Runners experience glory, foot pain at Boston Marathon
Wearing a bunion splint after marathons relieves foot pain
On April 18, more than 20,000 people bounded through the streets of Massachusetts on foot to compete in one of the world's most prestigious marathons, enduring 26.2 miles of burning calves, achy feet and nausea-inducing physical stress on their bodies to earn the right to say that they finished the Boston Marathon.
Boston Herald writer Chris Cassidy ran the full length of the race and reported on the experience for the newspaper.
"I have just crossed the finish line of the 115th Boston Marathon and felt all the euphoria that the coaches and elite runners describe when your foot crosses that magnificently crafted yellow and blue masterpiece on Boylston Street," Cassidy wrote.

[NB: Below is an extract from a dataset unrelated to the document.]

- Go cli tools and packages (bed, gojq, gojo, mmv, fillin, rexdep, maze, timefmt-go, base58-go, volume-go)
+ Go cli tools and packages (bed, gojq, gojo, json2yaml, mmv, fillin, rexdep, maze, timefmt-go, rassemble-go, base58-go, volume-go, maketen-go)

Geoffrey Mutai of Kenya came in first after finishing the race in 2 hours, 3 minutes and 2 seconds, followed by Moses Mosop who came in just four seconds later. The top two women included Kenya's Caroline Kilel, who completed the marathon in 2 hours, 22 minutes and 36 seconds, and the Desiree Davila of the U.S. who finished 2 seconds later.
While these runners surely felt a sense of accomplishment later on Monday, they probably also felt intense foot pain.
Bunions are one of the foot problems among runners
Runner's World reports that bunions are among the compendium of foot conditions that athletes develop. The source recommends well-fitted shoes and focusing on landing on the midfoot when running to prevent bunions.Additionally, bunion splints and orthotics have been shown to prevent or treat bunions or hammer toe, helping individuals avoid painful bunion surgery.